[Opening Given entries section]

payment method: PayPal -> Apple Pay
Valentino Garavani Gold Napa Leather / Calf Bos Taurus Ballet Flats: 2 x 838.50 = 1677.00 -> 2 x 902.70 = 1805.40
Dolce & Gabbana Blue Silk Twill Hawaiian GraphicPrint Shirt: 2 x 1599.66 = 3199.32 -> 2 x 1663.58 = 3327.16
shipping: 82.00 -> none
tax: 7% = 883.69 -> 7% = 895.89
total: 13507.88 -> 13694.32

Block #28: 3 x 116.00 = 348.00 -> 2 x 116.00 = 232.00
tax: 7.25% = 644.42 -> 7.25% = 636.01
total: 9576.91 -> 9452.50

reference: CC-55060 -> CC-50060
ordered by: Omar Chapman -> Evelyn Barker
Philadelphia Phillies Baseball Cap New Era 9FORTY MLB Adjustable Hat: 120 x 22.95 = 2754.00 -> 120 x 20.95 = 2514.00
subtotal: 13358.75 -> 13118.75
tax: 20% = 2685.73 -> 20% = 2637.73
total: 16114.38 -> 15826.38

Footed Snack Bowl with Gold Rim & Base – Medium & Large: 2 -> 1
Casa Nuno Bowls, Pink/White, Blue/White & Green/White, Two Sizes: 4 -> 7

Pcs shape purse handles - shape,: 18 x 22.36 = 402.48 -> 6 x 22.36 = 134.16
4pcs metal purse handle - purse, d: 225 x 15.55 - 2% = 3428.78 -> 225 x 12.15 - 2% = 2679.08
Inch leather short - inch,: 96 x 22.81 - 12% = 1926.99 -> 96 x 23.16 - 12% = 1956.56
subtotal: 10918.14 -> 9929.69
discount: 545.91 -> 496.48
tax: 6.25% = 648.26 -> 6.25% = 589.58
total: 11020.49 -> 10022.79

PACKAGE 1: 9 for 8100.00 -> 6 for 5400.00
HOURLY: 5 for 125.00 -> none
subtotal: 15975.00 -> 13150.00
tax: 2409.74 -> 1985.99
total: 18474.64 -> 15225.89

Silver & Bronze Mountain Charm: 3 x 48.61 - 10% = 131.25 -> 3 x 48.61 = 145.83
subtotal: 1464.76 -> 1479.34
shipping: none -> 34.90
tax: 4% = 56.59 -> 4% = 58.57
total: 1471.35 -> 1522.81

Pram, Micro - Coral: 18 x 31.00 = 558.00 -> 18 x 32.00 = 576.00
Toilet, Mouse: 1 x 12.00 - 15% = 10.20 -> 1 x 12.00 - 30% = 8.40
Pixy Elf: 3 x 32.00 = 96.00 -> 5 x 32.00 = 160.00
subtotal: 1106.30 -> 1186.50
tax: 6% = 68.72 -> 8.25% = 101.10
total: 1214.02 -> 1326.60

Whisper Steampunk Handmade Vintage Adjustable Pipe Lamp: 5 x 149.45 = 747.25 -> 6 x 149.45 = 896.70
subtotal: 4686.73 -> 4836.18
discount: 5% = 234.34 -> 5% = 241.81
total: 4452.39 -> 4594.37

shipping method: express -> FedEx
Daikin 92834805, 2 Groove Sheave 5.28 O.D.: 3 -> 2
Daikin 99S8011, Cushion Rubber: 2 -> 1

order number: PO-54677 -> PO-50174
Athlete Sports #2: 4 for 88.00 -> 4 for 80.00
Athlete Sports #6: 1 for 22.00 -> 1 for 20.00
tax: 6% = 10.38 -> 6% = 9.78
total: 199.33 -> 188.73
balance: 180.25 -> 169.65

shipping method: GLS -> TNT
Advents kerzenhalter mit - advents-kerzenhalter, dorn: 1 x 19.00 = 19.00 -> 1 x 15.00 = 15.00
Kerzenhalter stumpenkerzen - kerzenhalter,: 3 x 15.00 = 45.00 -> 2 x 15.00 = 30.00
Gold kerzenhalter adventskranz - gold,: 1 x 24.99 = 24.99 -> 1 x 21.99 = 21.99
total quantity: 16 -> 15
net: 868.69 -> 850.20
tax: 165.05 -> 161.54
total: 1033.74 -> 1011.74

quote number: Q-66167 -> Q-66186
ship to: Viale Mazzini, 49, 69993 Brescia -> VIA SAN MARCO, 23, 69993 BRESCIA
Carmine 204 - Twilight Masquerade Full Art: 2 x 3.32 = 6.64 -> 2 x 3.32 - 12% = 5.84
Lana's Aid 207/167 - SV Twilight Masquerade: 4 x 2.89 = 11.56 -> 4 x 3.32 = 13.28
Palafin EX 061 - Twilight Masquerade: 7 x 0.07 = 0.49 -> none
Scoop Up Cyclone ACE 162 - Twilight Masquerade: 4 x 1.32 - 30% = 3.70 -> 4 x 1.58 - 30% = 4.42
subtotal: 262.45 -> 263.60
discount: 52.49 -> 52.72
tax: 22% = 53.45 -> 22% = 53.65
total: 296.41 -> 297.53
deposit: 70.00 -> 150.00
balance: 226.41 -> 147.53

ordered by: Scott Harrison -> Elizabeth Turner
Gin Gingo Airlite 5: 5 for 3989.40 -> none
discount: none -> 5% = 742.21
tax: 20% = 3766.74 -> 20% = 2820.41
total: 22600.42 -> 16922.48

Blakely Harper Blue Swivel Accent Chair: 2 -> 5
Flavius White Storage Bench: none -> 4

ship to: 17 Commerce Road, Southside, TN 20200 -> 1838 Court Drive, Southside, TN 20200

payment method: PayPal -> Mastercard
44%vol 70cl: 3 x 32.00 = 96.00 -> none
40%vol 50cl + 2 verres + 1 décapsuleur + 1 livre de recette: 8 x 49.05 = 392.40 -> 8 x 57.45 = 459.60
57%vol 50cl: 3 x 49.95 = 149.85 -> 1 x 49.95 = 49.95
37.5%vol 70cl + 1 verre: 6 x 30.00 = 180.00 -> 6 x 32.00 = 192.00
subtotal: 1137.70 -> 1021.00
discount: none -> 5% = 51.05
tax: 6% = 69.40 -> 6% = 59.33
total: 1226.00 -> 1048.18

[Closing Given entries section]

• Task to carry out: Give back exactly the lines running from the line containing "tax: 20% = 3766.74 -> 20% = 2820.41" through the end of the material above, both included, and nothing beyond them.

• Expected output:
tax: 20% = 3766.74 -> 20% = 2820.41
total: 22600.42 -> 16922.48

Blakely Harper Blue Swivel Accent Chair: 2 -> 5
Flavius White Storage Bench: none -> 4

ship to: 17 Commerce Road, Southside, TN 20200 -> 1838 Court Drive, Southside, TN 20200

payment method: PayPal -> Mastercard
44%vol 70cl: 3 x 32.00 = 96.00 -> none
40%vol 50cl + 2 verres + 1 décapsuleur + 1 livre de recette: 8 x 49.05 = 392.40 -> 8 x 57.45 = 459.60
57%vol 50cl: 3 x 49.95 = 149.85 -> 1 x 49.95 = 49.95
37.5%vol 70cl + 1 verre: 6 x 30.00 = 180.00 -> 6 x 32.00 = 192.00
subtotal: 1137.70 -> 1021.00
discount: none -> 5% = 51.05
tax: 6% = 69.40 -> 6% = 59.33
total: 1226.00 -> 1048.18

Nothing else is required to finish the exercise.